Problem
Every line of the entries below that mentions "Integration" is to be copied out.

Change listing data
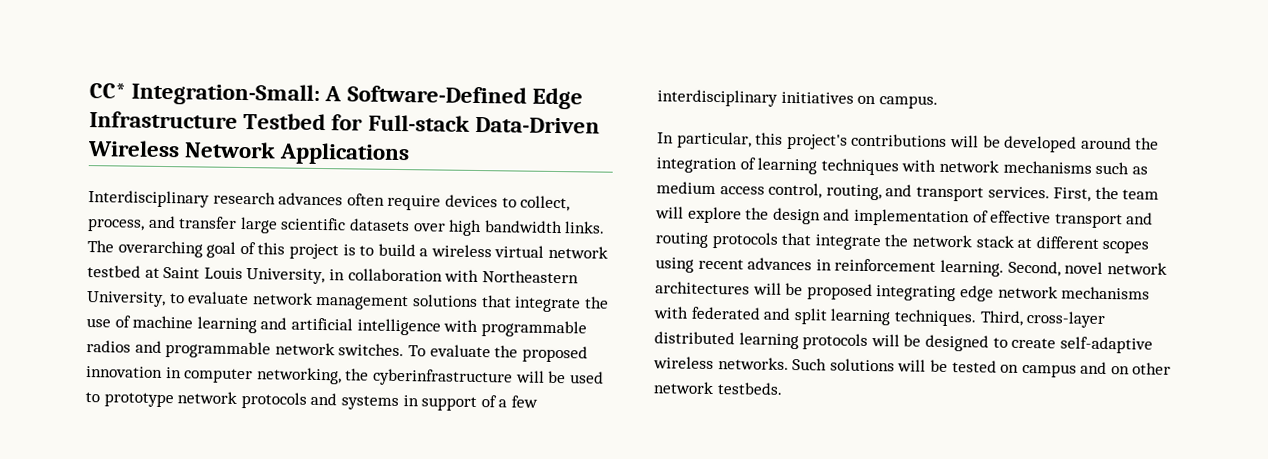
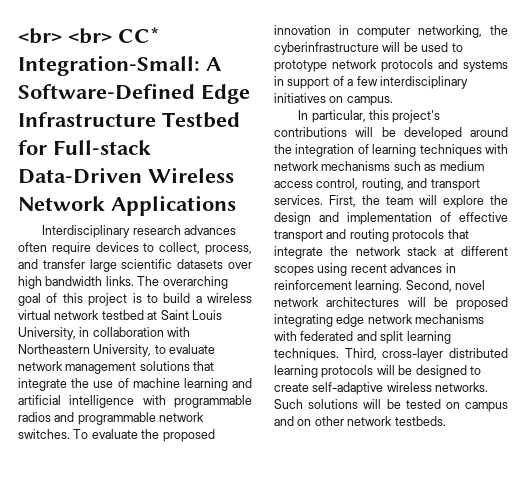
- CC* Integration-Small: A Software-Defined Edge Infrastructure Testbed for Full-stack Data-Driven Wireless Network Applications
+ <br> <br> CC* Integration-Small: A Software-Defined Edge Infrastructure Testbed for Full-stack Data-Driven Wireless Network Applications

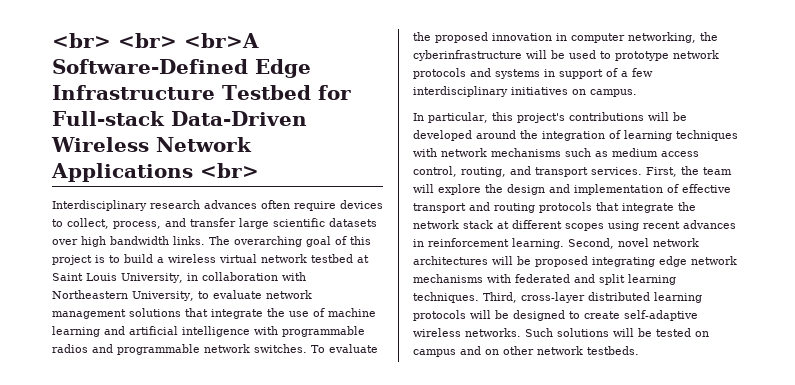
- <br> <br> CC* Integration-Small: A Software-Defined Edge Infrastructure Testbed for Full-stack Data-Driven Wireless Network Applications
+ <br> <br> <br>A Software-Defined Edge Infrastructure Testbed for Full-stack Data-Driven Wireless Network Applications <br>

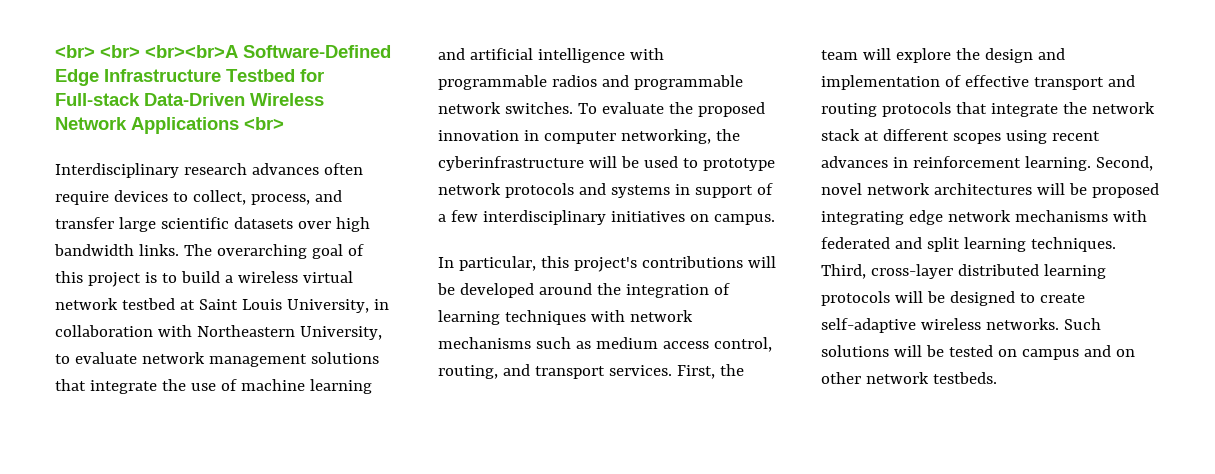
- <br> <br> <br>A Software-Defined Edge Infrastructure Testbed for Full-stack Data-Driven Wireless Network Applications <br>
+ <br> <br> <br><br>A Software-Defined Edge Infrastructure Testbed for Full-stack Data-Driven Wireless Network Applications <br>

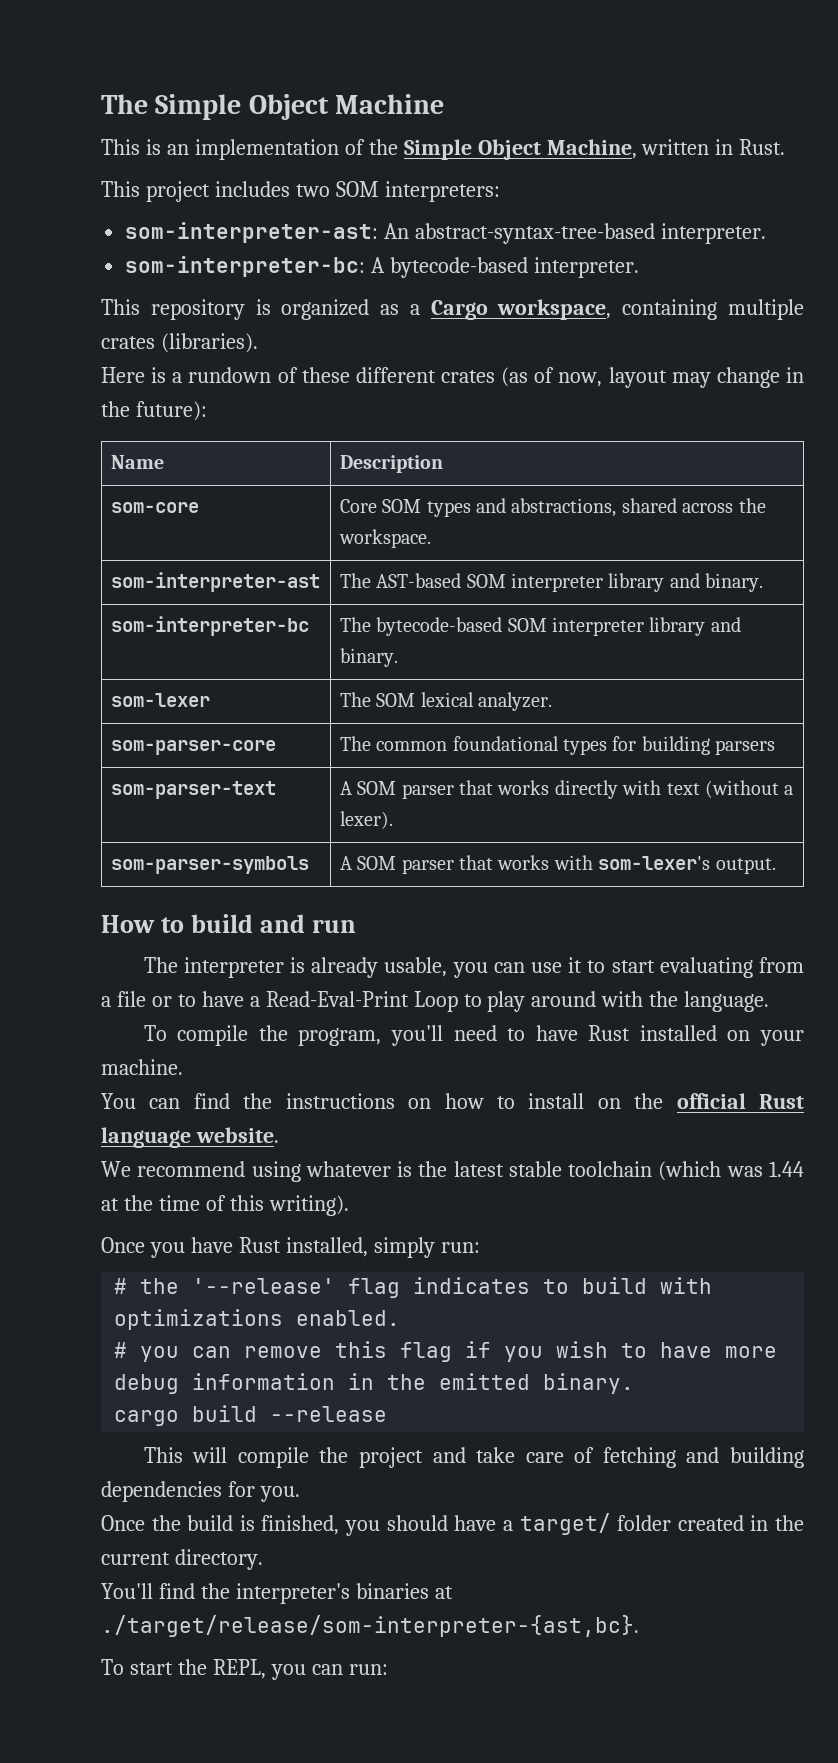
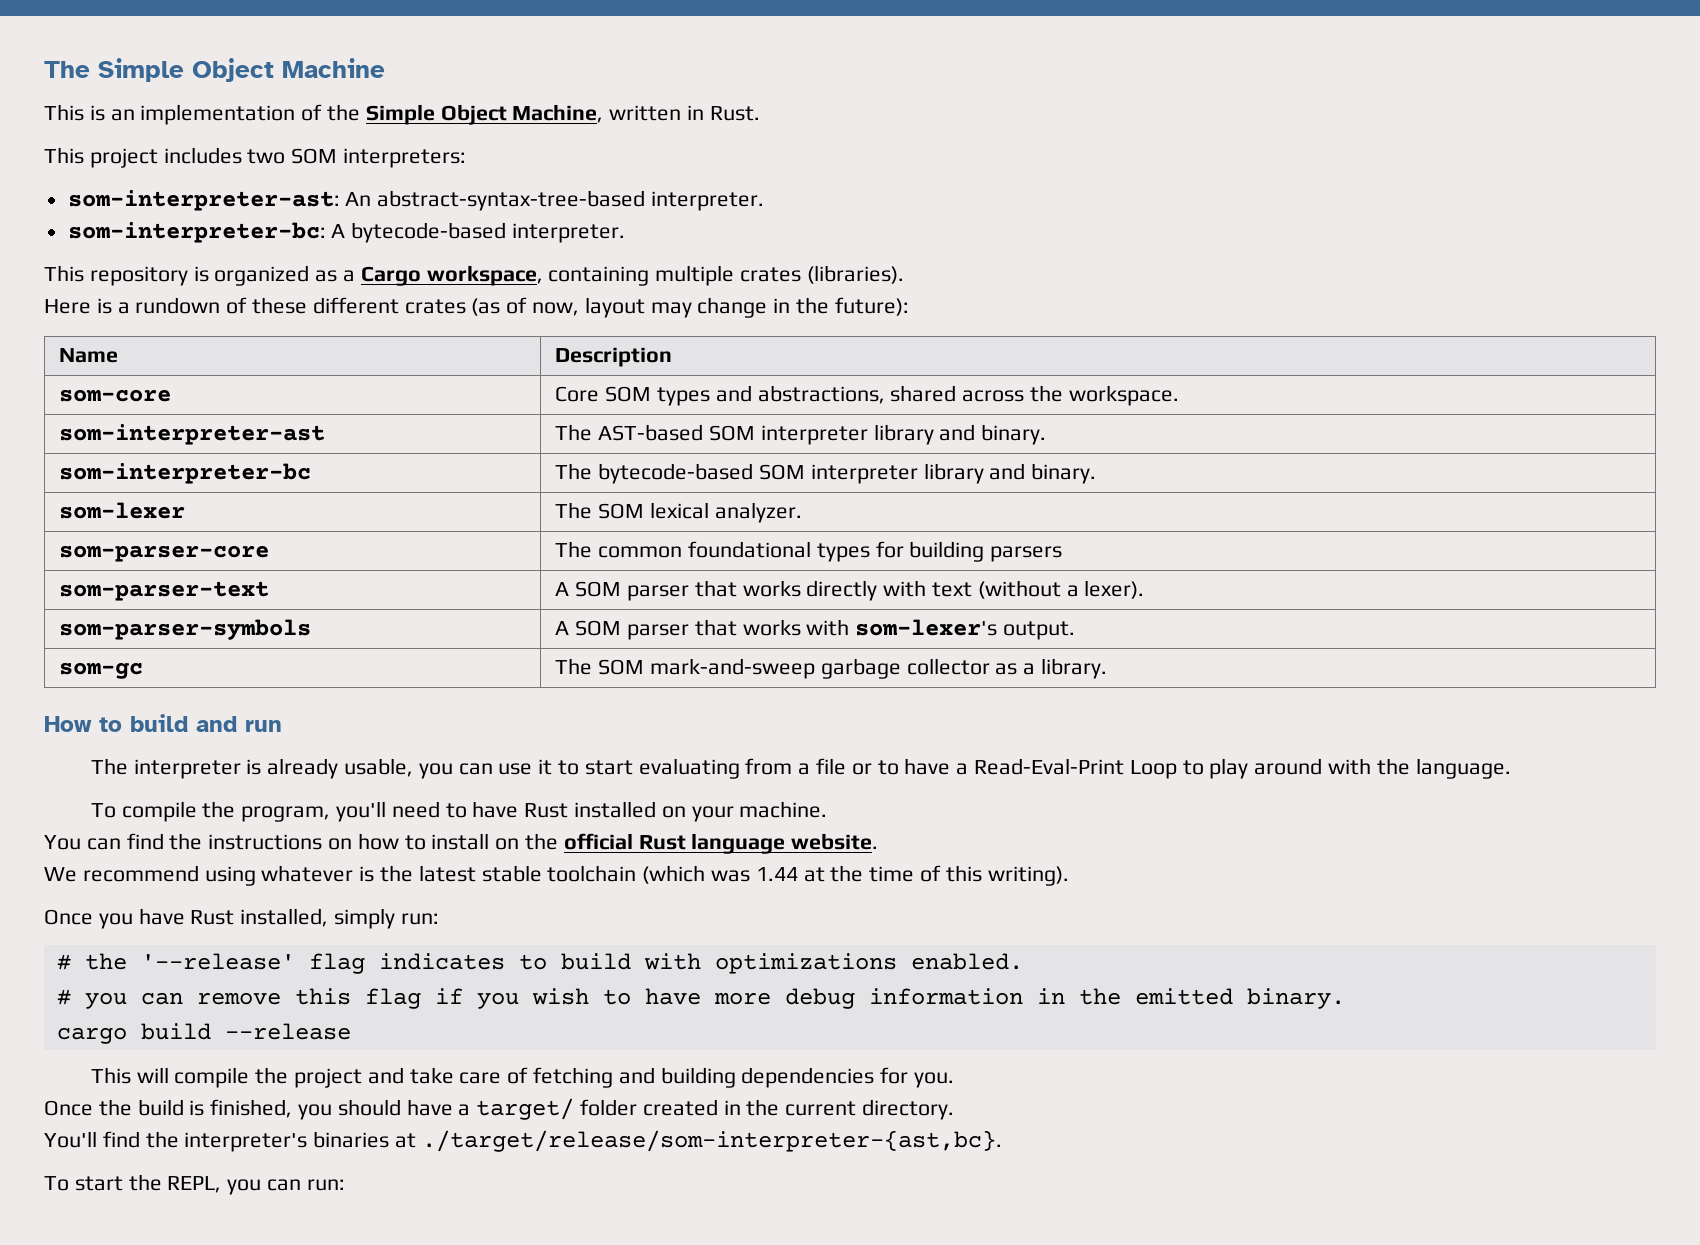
+ som-gc | The SOM mark-and-sweep garbage collector as a library.

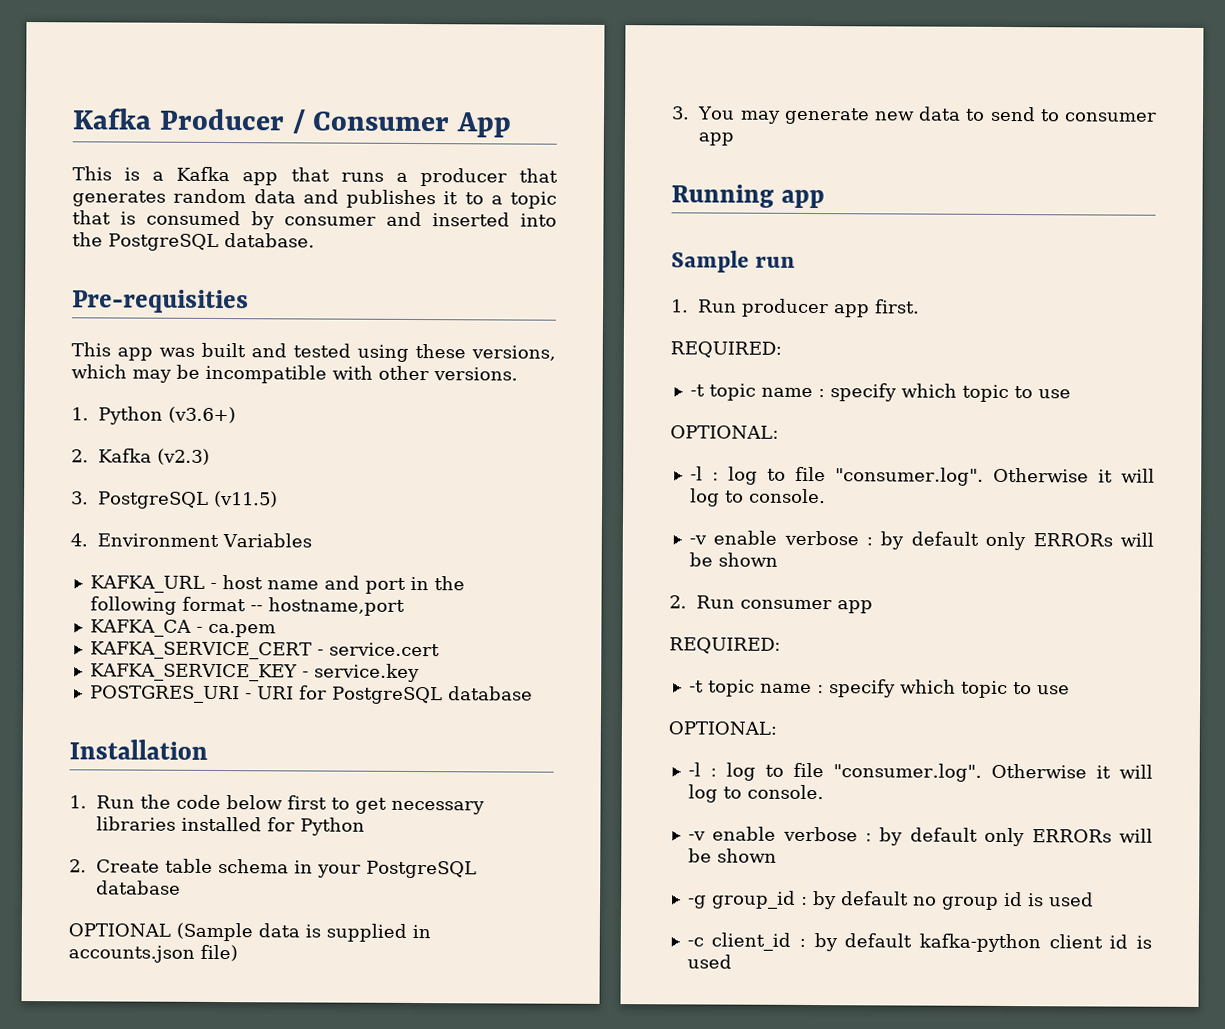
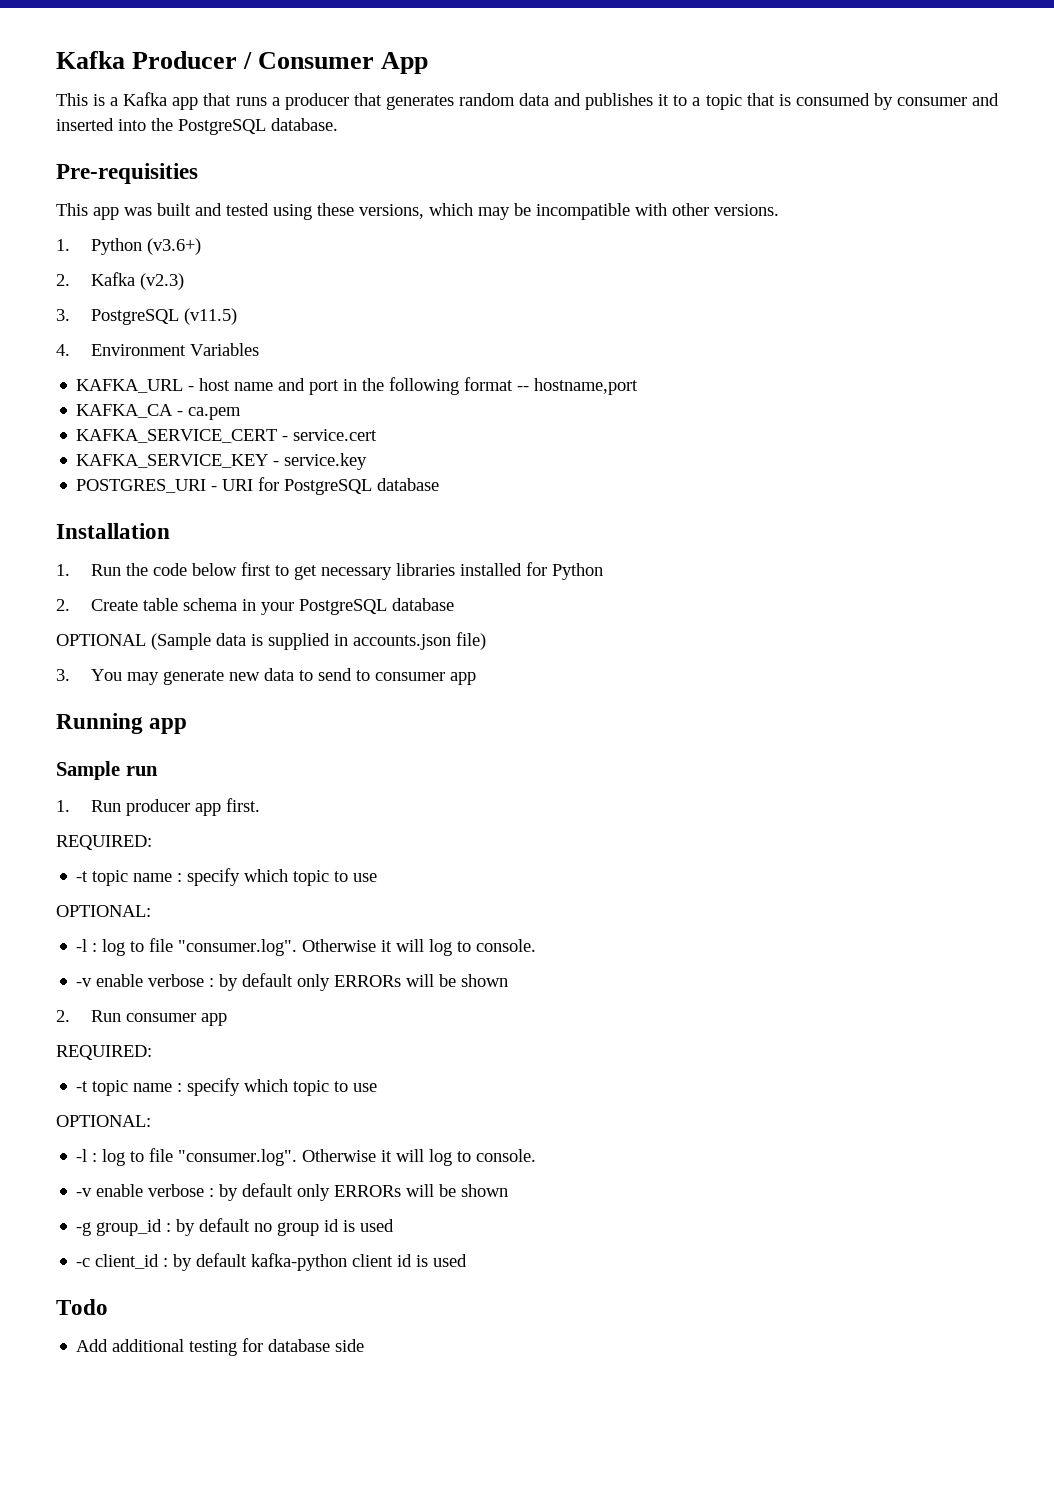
+ Todo
+ Add additional testing for database side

Response to the task
- CC* Integration-Small: A Software-Defined Edge Infrastructure Testbed for Full-stack Data-Driven Wireless Network Applications
+ <br> <br> CC* Integration-Small: A Software-Defined Edge Infrastructure Testbed for Full-stack Data-Driven Wireless Network Applications
- <br> <br> CC* Integration-Small: A Software-Defined Edge Infrastructure Testbed for Full-stack Data-Driven Wireless Network Applications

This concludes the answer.